The forthcoming Facebook IPO is a big deal in the news, and for good reason. It's going to make a lot of people very rich. This is really the first big technology IPO in a long time, and it's impossible not to compare it to the many companies that came and went in the dotcom boom more than a decade ago. The one I think of the most is that of Google.
Mark Zuckerberg does not appear to be in this for the money. He's had countless chances to be a billionaire, and passed on all of them. There is some indication that Facebook itself doesn't really need the money. However, there are enough investors and vested employees that want something back, that it is time for them to get what they're due.
The net result of this IPO is that a lot of good people will leave the company. They won't share Zuckerberg's ideals about making something great. They'll be kicking it on a beach somewhere sipping girly drinks with umbrellas. I don't fault them for that. However, it will change the very fabric of the company, maybe not for the better.
Facebook's strength is that they're able to move relatively quickly and continuously innovate. The site had changed dramatically over the five plus years it has been generally available to the public outside of schools and businesses. It's like having a child, in some ways, because you see them every day and you don't realize how much they change. They're able to evolve like that because of the "hacker" culture so ingrained in the company.
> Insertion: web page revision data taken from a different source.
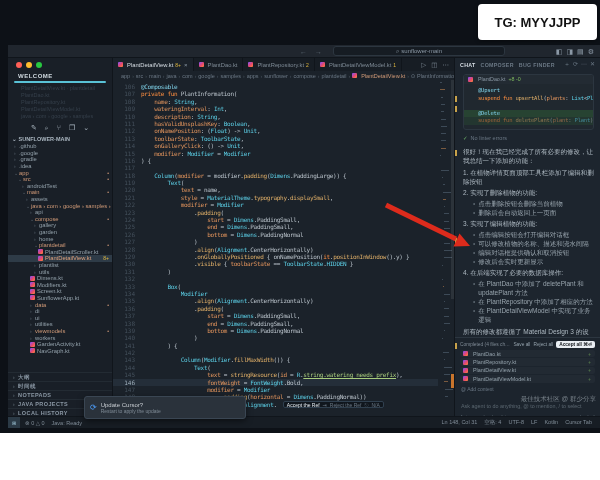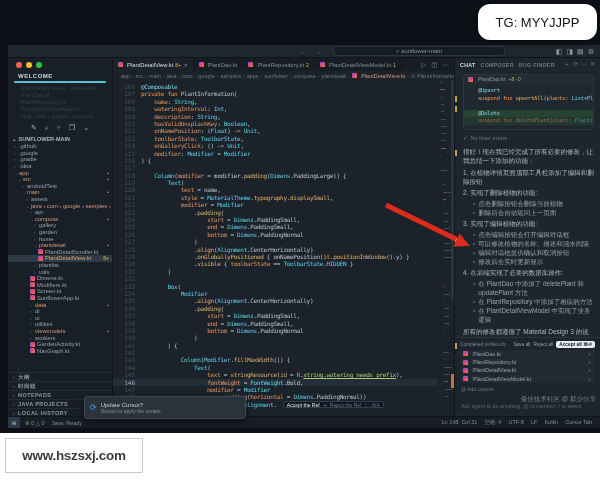--- a/index.html
+++ b/index.html
@@ -105,7 +105,7 @@
   .chat-overlay{position:absolute;right:4px;bottom:13px;font-size:6.5px;color:#8a949c;opacity:.85;z-index:6;}
   .tick{position:absolute;left:0;width:2px;height:6px;background:#c8a24a;z-index:4;}
   
-  .wm-top{position:absolute;top:4px;right:3px;width:119px;height:36px;background:#fff;border-radius:12px;box-shadow:0 1px 4px rgba(0,0,0,.45);display:flex;align-items:center;justify-content:center;font-size:13px;font-weight:normal;color:#111;z-index:20;}
+  .wm-top{position:absolute;top:4px;right:3px;width:119px;height:36px;background:#fff;border-radius:4px;box-shadow:0 1px 4px rgba(0,0,0,.45);display:flex;align-items:center;justify-content:center;font-size:13px;font-weight:bold;color:#111;z-index:20;}
   .wm-bottom{position:absolute;left:5px;top:438px;width:136px;height:33px;background:#fff;border:1px solid #c9c9c9;display:flex;align-items:center;justify-content:center;font-size:13.5px;font-weight:bold;color:#3c3c3c;letter-spacing:-0.3px;z-index:20;}
   .arrow-svg{position:absolute;left:0;top:0;width:600px;height:480px;pointer-events:none;z-index:15;}
 </style>

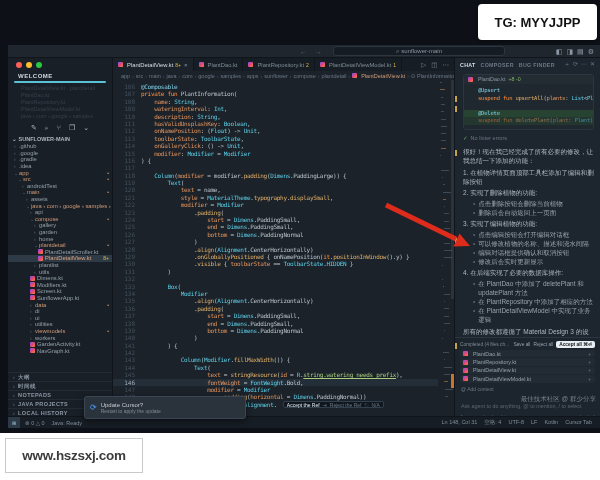--- a/index.html
+++ b/index.html
@@ -632,7 +632,6 @@
   </svg>
 
   <div class="wm-top">TG: MYYJJPP</div>
-  <div class="wm-bottom">www.hszsxj.com</div>
 </div>
 
 </body></html>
It leads to quality problems a lot of the time (as I'm very fond of bitching about), but for the most part, they move fast.
This is the opposite of most companies as they get bigger. Combine getting bigger with the likely turnover that will come, and it's hard to tell if they can keep up the pace they've had. Zuckerberg said in the filing that he's committed to challenging the way that business goes, and he has a majority of voting shares to make that happen, but how will it go in practice?
There is a natural curve that companies appear to follow. Microsoft certainly got big and stupid, and this became particularly obvious when Windows Vista shipped. What a train wreck that was. Google seems like it's getting big and stupid, with stories of management waste and people leaving. Yahoo is probably the worst of the bunch.
But it doesn't have to be that way. Amazon keeps getting bigger, and they somehow manage to get better at what they do. (Actually, I can give you a lot of reasons about why I think that's the case, but that's another post.) Even Microsoft seems to be swinging back the other way, in certain parts of the company, getting lean and fast in places.
I hope for the best for Facebook and its future. The thing that most excites me about business is less about the product, and more about the processes that run the business. This is especially true for things in the realm of software development.